Task prompt: Once you reach the line that holds "roms = roms_curator::run(&args).unwrap_or_else(|err|" in the listing below, output it and every line after it through the line that holds "- Invoking copy_roms", word for word.

Records for this exercise:
══════════════════════════════

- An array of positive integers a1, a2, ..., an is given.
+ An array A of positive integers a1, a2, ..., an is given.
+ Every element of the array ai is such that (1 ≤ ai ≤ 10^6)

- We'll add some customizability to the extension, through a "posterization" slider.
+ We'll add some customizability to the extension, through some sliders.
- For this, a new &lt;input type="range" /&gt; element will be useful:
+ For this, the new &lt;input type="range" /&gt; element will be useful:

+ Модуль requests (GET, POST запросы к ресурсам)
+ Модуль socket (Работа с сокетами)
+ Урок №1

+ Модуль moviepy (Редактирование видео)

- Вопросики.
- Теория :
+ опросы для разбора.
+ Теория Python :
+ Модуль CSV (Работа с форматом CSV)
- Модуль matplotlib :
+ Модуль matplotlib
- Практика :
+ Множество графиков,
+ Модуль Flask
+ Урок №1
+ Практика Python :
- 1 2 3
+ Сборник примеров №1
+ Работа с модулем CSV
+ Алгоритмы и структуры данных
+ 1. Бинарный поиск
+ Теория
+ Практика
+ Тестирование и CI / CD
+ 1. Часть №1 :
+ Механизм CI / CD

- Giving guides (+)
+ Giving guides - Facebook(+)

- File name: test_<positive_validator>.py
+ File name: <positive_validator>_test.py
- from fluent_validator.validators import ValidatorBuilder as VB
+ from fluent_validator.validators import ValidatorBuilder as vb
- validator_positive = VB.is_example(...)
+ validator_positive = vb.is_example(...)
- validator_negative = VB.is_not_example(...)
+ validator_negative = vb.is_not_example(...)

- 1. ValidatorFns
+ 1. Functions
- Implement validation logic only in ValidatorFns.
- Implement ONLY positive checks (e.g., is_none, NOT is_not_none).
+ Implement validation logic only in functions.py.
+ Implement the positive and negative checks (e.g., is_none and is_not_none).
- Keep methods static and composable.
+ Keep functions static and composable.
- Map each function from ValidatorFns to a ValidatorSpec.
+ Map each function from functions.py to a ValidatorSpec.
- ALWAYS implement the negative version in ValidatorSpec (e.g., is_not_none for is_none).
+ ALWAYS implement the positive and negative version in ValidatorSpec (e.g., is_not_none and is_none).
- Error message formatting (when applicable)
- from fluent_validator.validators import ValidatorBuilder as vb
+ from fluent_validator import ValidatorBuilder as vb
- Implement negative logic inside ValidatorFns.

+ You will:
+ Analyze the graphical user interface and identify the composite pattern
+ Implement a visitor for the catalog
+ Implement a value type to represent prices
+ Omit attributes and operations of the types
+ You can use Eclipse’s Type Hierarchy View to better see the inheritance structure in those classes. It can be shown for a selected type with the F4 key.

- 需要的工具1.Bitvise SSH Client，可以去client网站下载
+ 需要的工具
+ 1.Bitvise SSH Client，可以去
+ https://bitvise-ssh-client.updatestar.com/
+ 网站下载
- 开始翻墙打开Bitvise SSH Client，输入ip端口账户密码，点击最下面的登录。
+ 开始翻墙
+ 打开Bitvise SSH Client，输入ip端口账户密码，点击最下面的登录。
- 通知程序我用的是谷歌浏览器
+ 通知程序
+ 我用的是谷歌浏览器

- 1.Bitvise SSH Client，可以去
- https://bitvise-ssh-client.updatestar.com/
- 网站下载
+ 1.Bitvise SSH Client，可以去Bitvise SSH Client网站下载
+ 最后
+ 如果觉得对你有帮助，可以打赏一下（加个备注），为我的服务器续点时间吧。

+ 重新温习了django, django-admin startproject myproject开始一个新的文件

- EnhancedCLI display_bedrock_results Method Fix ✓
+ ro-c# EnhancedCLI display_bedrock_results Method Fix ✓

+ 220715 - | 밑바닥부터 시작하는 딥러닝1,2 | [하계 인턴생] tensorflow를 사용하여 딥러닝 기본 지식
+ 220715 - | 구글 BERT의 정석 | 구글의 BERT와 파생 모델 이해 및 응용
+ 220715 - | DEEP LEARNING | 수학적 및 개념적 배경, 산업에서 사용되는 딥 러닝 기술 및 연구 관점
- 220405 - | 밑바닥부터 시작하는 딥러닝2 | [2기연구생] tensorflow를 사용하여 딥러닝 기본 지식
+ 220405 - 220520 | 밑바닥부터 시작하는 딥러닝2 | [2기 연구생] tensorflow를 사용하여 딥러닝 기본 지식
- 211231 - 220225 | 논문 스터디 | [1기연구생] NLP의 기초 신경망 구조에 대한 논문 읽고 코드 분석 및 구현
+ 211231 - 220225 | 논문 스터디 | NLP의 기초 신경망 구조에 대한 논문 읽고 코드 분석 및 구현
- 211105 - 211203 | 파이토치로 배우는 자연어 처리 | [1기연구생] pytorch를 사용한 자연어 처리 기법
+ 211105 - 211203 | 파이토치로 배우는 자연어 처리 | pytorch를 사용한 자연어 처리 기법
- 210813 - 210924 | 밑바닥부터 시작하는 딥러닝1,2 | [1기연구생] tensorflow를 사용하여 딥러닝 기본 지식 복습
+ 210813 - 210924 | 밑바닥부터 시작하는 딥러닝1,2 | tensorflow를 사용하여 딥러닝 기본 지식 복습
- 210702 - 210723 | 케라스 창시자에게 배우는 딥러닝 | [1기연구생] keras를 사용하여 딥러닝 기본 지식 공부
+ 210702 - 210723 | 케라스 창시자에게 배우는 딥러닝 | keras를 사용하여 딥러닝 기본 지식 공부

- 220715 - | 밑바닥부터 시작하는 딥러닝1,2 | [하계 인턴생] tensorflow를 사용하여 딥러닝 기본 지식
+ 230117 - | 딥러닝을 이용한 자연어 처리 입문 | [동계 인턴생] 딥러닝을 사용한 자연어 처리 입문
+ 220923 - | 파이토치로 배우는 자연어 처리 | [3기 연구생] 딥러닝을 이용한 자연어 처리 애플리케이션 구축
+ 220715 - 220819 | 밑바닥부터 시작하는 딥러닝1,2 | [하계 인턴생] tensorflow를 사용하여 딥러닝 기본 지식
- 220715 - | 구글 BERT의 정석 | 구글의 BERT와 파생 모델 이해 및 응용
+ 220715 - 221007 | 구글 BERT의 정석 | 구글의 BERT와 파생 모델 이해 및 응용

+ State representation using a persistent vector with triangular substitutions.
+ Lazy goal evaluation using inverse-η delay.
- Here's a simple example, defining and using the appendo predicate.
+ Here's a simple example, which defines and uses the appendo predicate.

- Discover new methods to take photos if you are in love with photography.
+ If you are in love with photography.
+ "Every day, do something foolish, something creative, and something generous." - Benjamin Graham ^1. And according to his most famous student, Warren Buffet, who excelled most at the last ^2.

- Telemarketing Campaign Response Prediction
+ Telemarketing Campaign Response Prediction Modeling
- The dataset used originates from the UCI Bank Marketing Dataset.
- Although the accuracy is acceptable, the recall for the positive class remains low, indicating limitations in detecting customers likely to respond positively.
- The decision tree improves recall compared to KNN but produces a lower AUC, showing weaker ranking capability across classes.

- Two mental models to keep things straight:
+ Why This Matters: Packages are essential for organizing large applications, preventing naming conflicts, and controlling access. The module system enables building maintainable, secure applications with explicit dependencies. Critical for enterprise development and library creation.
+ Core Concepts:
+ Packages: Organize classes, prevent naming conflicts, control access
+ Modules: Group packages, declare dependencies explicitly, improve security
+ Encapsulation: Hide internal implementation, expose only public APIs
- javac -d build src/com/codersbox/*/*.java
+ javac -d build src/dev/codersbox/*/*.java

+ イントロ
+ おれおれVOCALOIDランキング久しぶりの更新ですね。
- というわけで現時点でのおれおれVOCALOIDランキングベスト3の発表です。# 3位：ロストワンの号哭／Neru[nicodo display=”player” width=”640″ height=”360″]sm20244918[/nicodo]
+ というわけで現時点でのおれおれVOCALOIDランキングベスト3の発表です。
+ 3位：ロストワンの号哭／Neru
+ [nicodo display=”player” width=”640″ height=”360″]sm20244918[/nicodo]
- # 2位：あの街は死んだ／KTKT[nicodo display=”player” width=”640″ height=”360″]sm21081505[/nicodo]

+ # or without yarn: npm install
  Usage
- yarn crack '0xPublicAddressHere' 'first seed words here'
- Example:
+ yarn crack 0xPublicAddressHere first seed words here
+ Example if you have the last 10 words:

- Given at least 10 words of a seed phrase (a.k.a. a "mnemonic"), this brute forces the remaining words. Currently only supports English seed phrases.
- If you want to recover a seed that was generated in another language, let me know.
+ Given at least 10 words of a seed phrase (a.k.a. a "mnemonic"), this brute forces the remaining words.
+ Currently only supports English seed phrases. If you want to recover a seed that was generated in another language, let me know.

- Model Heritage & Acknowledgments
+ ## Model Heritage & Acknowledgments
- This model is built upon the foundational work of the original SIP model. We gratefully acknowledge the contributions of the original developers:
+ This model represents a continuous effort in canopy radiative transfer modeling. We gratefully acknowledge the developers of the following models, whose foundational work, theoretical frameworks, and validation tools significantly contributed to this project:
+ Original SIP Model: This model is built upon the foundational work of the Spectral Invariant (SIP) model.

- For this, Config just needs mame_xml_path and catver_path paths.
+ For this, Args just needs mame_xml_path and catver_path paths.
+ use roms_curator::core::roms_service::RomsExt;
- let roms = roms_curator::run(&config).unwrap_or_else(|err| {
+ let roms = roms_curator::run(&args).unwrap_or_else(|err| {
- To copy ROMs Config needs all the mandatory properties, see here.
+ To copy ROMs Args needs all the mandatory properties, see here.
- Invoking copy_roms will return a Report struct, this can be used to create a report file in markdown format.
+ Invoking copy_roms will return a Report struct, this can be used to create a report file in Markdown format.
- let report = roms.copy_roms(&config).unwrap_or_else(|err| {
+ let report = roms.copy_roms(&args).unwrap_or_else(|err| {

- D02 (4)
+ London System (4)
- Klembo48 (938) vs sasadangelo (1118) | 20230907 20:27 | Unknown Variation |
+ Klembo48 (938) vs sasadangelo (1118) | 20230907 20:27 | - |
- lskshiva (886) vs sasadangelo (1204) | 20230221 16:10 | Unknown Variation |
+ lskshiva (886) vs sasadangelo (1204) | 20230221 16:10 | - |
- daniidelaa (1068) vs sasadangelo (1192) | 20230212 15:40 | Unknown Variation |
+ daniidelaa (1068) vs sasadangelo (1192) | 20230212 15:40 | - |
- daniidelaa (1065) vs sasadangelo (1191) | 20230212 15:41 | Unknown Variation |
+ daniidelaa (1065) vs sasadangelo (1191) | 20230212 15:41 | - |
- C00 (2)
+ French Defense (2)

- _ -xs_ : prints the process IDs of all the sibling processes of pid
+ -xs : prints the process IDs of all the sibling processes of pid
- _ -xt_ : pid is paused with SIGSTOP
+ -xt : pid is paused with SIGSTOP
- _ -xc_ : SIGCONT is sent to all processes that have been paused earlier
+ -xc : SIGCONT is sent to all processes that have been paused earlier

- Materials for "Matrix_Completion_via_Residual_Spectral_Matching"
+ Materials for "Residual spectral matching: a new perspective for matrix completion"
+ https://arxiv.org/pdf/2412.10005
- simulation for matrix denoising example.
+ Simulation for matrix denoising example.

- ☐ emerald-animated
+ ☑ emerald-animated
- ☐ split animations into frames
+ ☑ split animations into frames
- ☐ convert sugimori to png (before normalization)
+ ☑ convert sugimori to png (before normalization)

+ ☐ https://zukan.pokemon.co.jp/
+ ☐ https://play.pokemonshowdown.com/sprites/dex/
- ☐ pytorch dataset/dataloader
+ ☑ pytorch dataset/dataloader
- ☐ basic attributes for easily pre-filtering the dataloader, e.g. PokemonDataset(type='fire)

══════════════════════════════

Exercise solution:
+ let roms = roms_curator::run(&args).unwrap_or_else(|err| {
- To copy ROMs Config needs all the mandatory properties, see here.
+ To copy ROMs Args needs all the mandatory properties, see here.
- Invoking copy_roms will return a Report struct, this can be used to create a report file in markdown format.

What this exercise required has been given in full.